Follicular Lymphoma Patients Being Recruited for Phase 2 Trial of Aliqopa-Rituximab Combo

Follicular Lymphoma Patients Being Recruited for Phase 2 Trial of Aliqopa-Rituximab Combo

A Phase 2 clinical trial is recruiting patients with untreated follicular lymphoma — the most common type of non-Hodgkin’s lymphoma — to study a combination of Aliqopa (copanlisib) and rituximab.

The trial (NCT03789240) will be conducted at the National Institutes of Health Clinical Center, in Maryland, under the leadership Mark Roschewski, MD, of the Lymphoid Malignancies Branch. It aims to recruit 65 participants; more information is available here.

While first-line treatment with rituximab (marketed as Rituxan, Truxima, Ruxience) and chemotherapy induces durable remissions in follicular lymphoma patients, the cancer is rarely curable. For those who relapse early —  within two years of frontline chemo — survival rates are particularly low, and it’s still difficult to determine which patients will fall into this category.

Aliqopa, developed by Bayer, works by inhibiting phosphatidylinositol-3-kinases, a family of proteins important for the proliferation and survival of follicular lymphoma cells. It is approved for follicular lymphoma patients who relapsed after at least two prior therapies.

Because it targets lymphoma cells with a distinct mechanism from rituximab, researchers believe that a combination of these two agents could deepen responses and extend remission time after first-line treatment, without the need for chemotherapy.

In this trial, participants with untreated follicular lymphoma affecting the lymph nodes or more distant regions in the body will receive a window of treatment with Aliqopa alone, followed by induction therapy with Aliqopa and rituximab for up to six cycles. Prior treatment with radiation therapy is allowed, if it was completed more than 12 weeks before Aliqopa initiation.

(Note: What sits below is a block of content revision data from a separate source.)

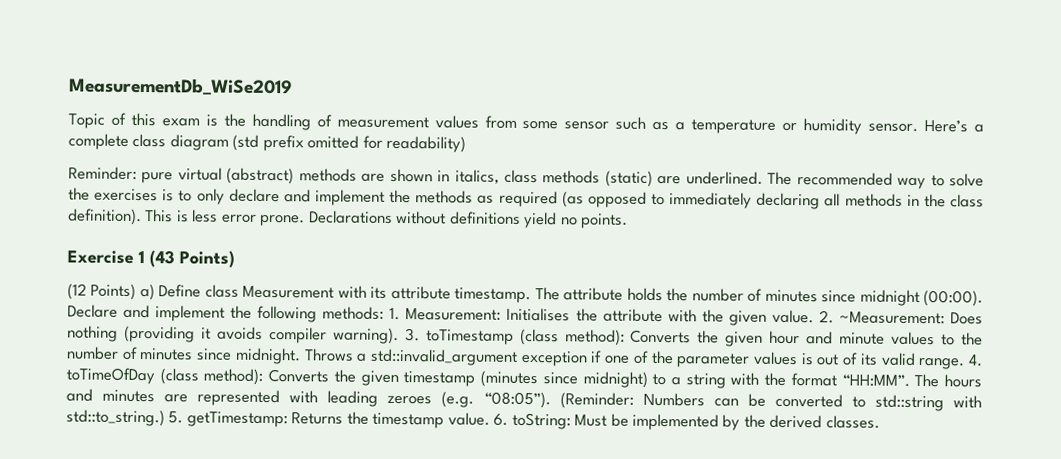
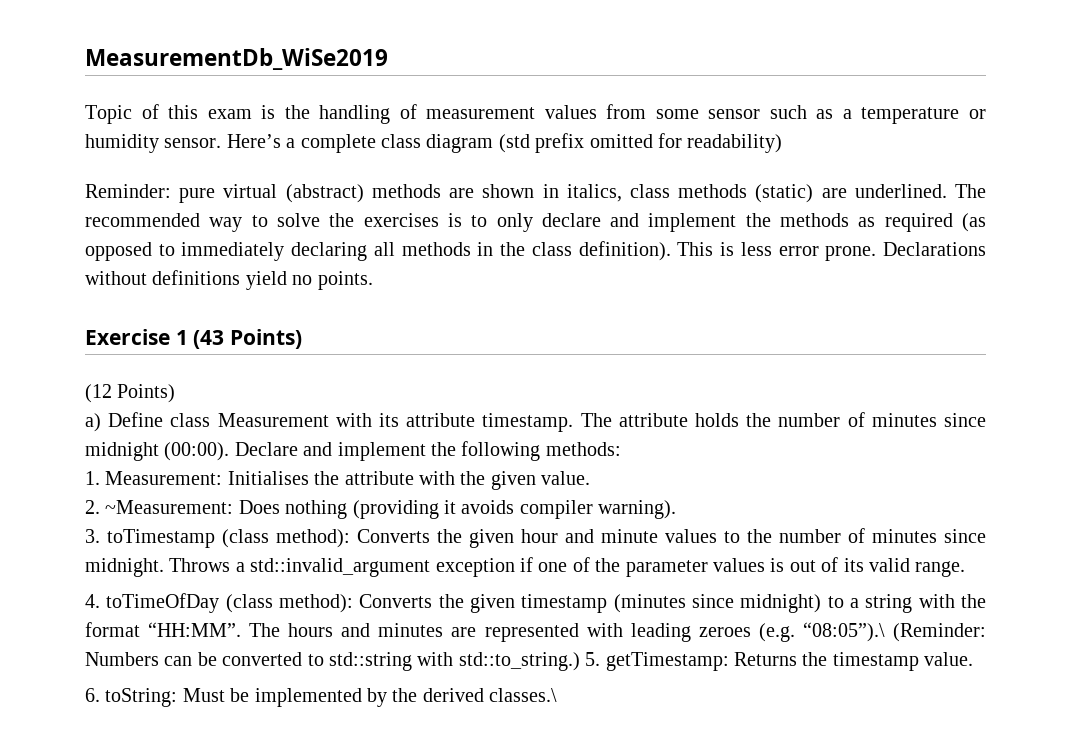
- (12 Points) a) Define class Measurement with its attribute timestamp.
+ (12 Points)
+ a) Define class Measurement with its attribute timestamp.
- Declare and implement the following methods: 1. Measurement: Initialises the attribute with the given value. 2. ~Measurement: Does nothing (providing it avoids compiler warning). 3. toTimestamp (class method): Converts the given hour and minute values to the number of minutes since midnight.
+ Declare and implement the following methods:
+ 1. Measurement: Initialises the attribute with the given value.
+ 2. ~Measurement: Does nothing (providing it avoids compiler warning).
+ 3. toTimestamp (class method): Converts the given hour and minute values to the number of minutes since midnight.
- Throws a std::invalid_argument exception if one of the parameter values is out of its valid range. 4. toTimeOfDay (class method): Converts the given timestamp (minutes since midnight) to a string with the format “HH:MM”.
+ Throws a std::invalid_argument exception if one of the parameter values is out of its valid range.
+ 4. toTimeOfDay (class method): Converts the given timestamp (minutes since midnight) to a string with the format “HH:MM”.
- The hours and minutes are represented with leading zeroes (e.g. “08:05”). (Reminder: Numbers can be converted to std::string with std::to_string.)
+ The hours and minutes are represented with leading zeroes (e.g. “08:05”).\ (Reminder: Numbers can be converted to std::string with std::to_string.)
- 5. getTimestamp: Returns the timestamp value. 6. toString: Must be implemented by the derived classes.
+ 5. getTimestamp: Returns the timestamp value.
+ 6. toString: Must be implemented by the derived classes.\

The study’s main goal is to determine the proportion of patients achieving a complete response, or the disappearance of all cancer signs. Patients who achieve a complete response after six cycles but relapse more than six months after completing treatment and those in partial response may receive six additional cycles of treatment.

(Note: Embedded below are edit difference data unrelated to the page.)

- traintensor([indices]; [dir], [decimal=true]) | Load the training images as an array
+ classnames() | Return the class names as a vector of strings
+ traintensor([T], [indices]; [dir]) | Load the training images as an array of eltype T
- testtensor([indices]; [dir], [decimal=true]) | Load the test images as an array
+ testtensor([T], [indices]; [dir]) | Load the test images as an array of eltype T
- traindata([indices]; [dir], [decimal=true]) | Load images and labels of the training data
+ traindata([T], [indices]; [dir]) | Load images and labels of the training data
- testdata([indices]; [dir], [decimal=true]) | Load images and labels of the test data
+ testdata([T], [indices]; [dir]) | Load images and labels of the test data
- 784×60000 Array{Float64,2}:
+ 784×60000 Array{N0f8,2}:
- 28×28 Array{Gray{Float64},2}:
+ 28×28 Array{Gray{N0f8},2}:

Secondary outcome measures include the treatment’s safety and the continuous complete response rate at 30 months from study enrollment.

Another purpose of the trial is to identify biomarkers in blood and tissue samples that may help predict patients who respond best to the combination treatment, and why patients might show different responses.

Bayer is conducting three additional Phase 3 studies — CHRONOS-2 (NCT02369016), CHRONOS-3 (NCT02367040), and CHRONOS-4 (NCT02626455) — that will examine Aliqopa alone and in combination with other cancer therapies for indolent non-Hodgkin’s lymphomas.